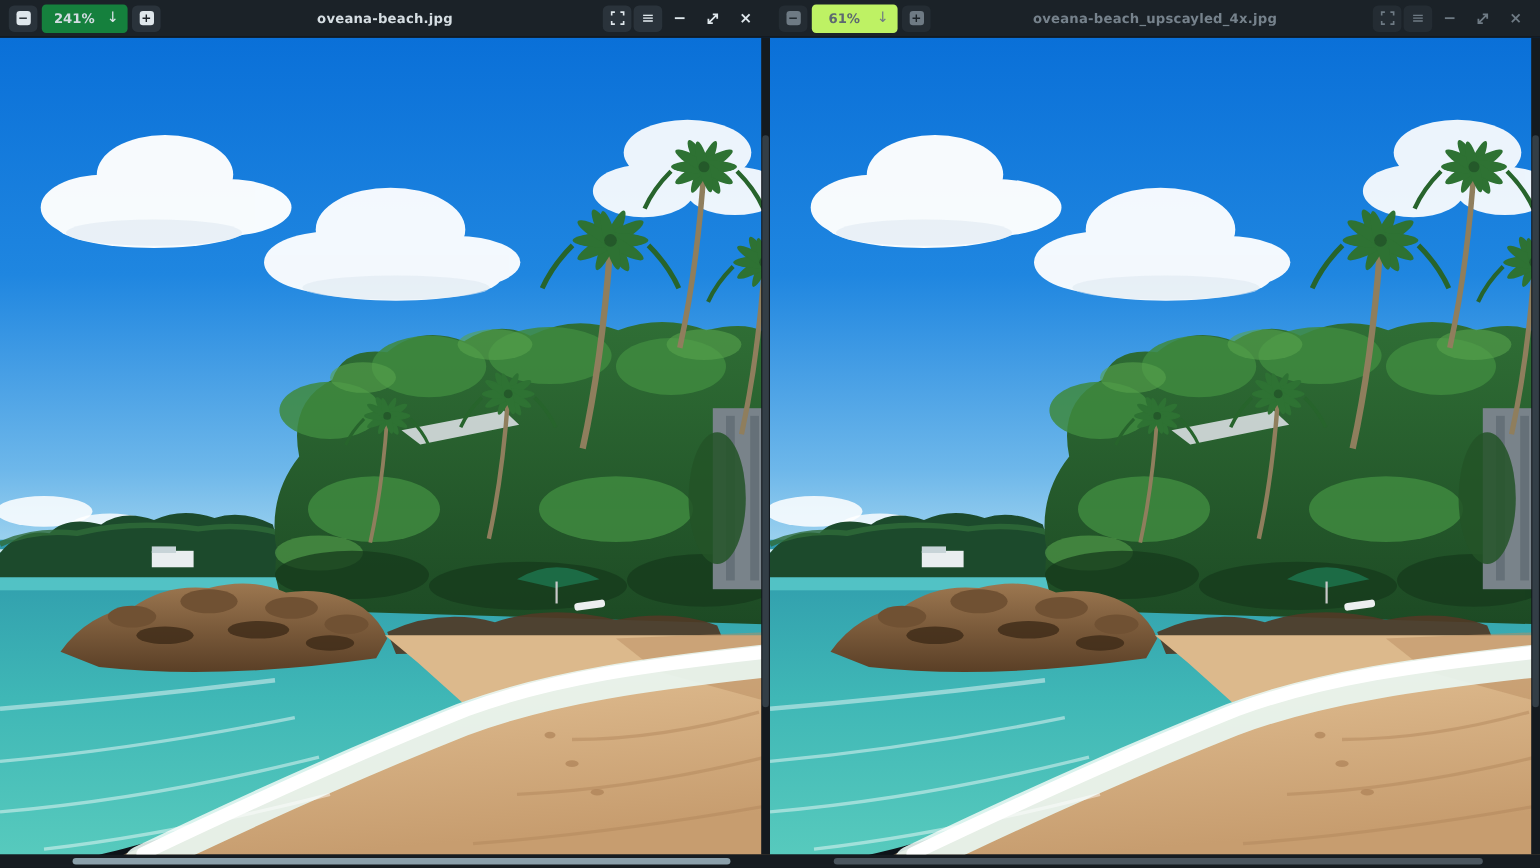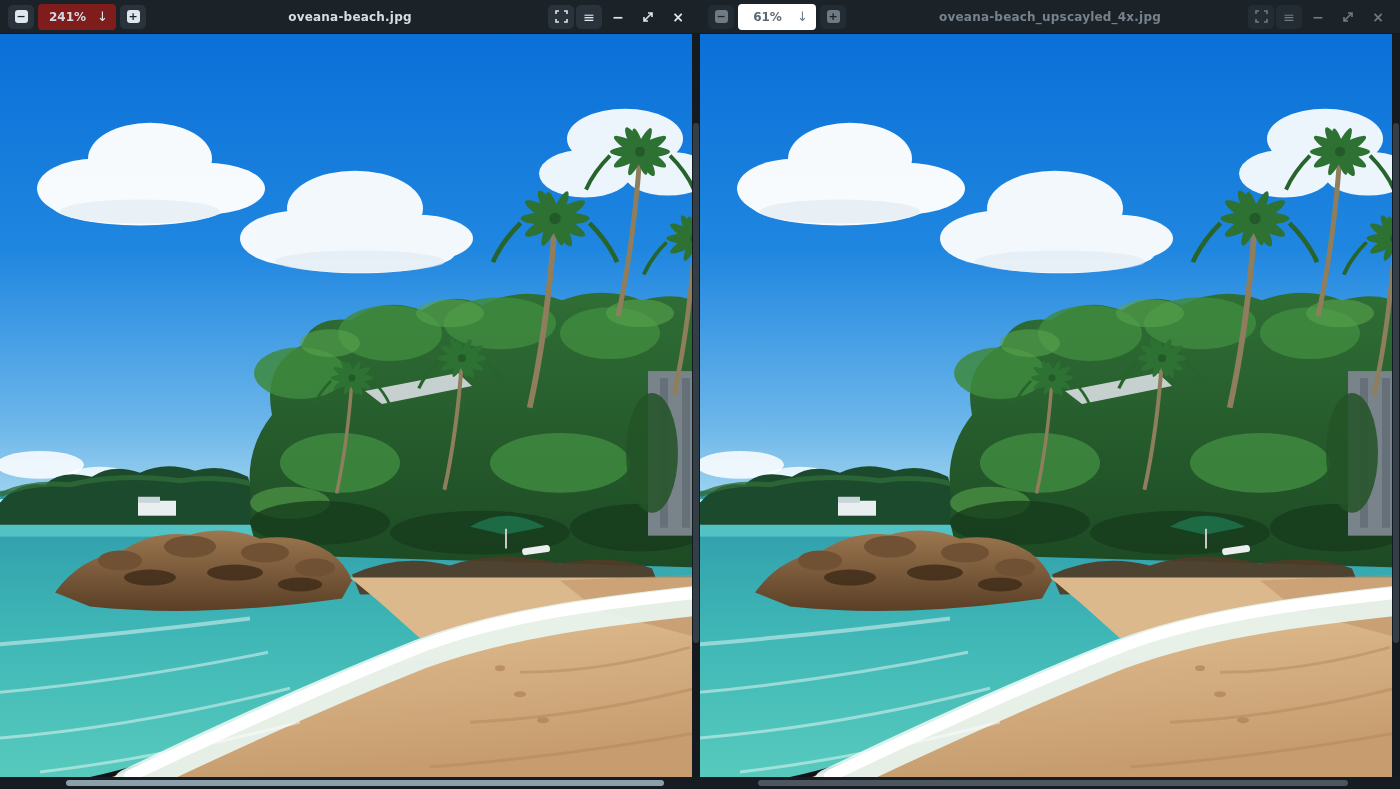--- a/index.html
+++ b/index.html
@@ -18,23 +18,23 @@
   .tb-right { display:flex; align-items:center; gap:2px; margin-left:auto; z-index:2; }
   .tb-title { position:absolute; left:0; right:0; text-align:center; font-size:12px;
               font-weight:bold; color:var(--fg); letter-spacing:.2px; pointer-events:none; }
 
   button { background:none; border:none; font-family:inherit; cursor:default; }
   .tbtn { width:26px; height:24px; border-radius:5px; background:var(--btnbg);
           display:flex; align-items:center; justify-content:center; color:var(--icon); }
   .sqglyph { width:13px; height:13px; border-radius:3px; background:var(--icon);
              color:#1b2228; font-size:11px; font-weight:bold; line-height:13px;
              text-align:center; display:block; }
-  .zoomfield { height:26px; width:78px; background:#7f1d1d; border-radius:4px;
+  .zoomfield { height:26px; width:78px; background:#15803d; border-radius:4px;
                display:flex; align-items:center; padding:0 8px; gap:8px; }
-  .pane.inactive .zoomfield { background:#ffffff; }
+  .pane.inactive .zoomfield { background:#bef264; }
   .zoomval { color:var(--fieldtext); font-size:12px; font-weight:bold; flex:1; text-align:center; }
   .zoomarrow { color:var(--icon); font-size:13px; }
   .winbtn { width:28px; height:24px; display:flex; align-items:center; justify-content:center;
             color:var(--icon); font-size:14px; font-weight:bold; }
   .icon-svg { stroke:var(--icon); fill:none; stroke-width:1.6; }
 
   
   .viewport { flex:1 1 auto; position:relative; overflow:hidden; background:#0d1318; }
   .viewport svg.photo { position:absolute; inset:0; width:100%; height:100%; display:block; }
   .vscroll { position:absolute; top:0; right:0; width:8px; bottom:0; background:#141a1f; }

#### [WORK INSTRUCTION]
Since the listing holds pictures, return everything else in it exactly and omit those.

#### [EXERCISE OUTPUT]
--- a/index.html
+++ b/index.html
@@ -18,23 +18,23 @@
   .tb-right { display:flex; align-items:center; gap:2px; margin-left:auto; z-index:2; }
   .tb-title { position:absolute; left:0; right:0; text-align:center; font-size:12px;
               font-weight:bold; color:var(--fg); letter-spacing:.2px; pointer-events:none; }
 
   button { background:none; border:none; font-family:inherit; cursor:default; }
   .tbtn { width:26px; height:24px; border-radius:5px; background:var(--btnbg);
           display:flex; align-items:center; justify-content:center; color:var(--icon); }
   .sqglyph { width:13px; height:13px; border-radius:3px; background:var(--icon);
              color:#1b2228; font-size:11px; font-weight:bold; line-height:13px;
              text-align:center; display:block; }
-  .zoomfield { height:26px; width:78px; background:#7f1d1d; border-radius:4px;
+  .zoomfield { height:26px; width:78px; background:#15803d; border-radius:4px;
                display:flex; align-items:center; padding:0 8px; gap:8px; }
-  .pane.inactive .zoomfield { background:#ffffff; }
+  .pane.inactive .zoomfield { background:#bef264; }
   .zoomval { color:var(--fieldtext); font-size:12px; font-weight:bold; flex:1; text-align:center; }
   .zoomarrow { color:var(--icon); font-size:13px; }
   .winbtn { width:28px; height:24px; display:flex; align-items:center; justify-content:center;
             color:var(--icon); font-size:14px; font-weight:bold; }
   .icon-svg { stroke:var(--icon); fill:none; stroke-width:1.6; }
 
   
   .viewport { flex:1 1 auto; position:relative; overflow:hidden; background:#0d1318; }
   .viewport svg.photo { position:absolute; inset:0; width:100%; height:100%; display:block; }
   .vscroll { position:absolute; top:0; right:0; width:8px; bottom:0; background:#141a1f; }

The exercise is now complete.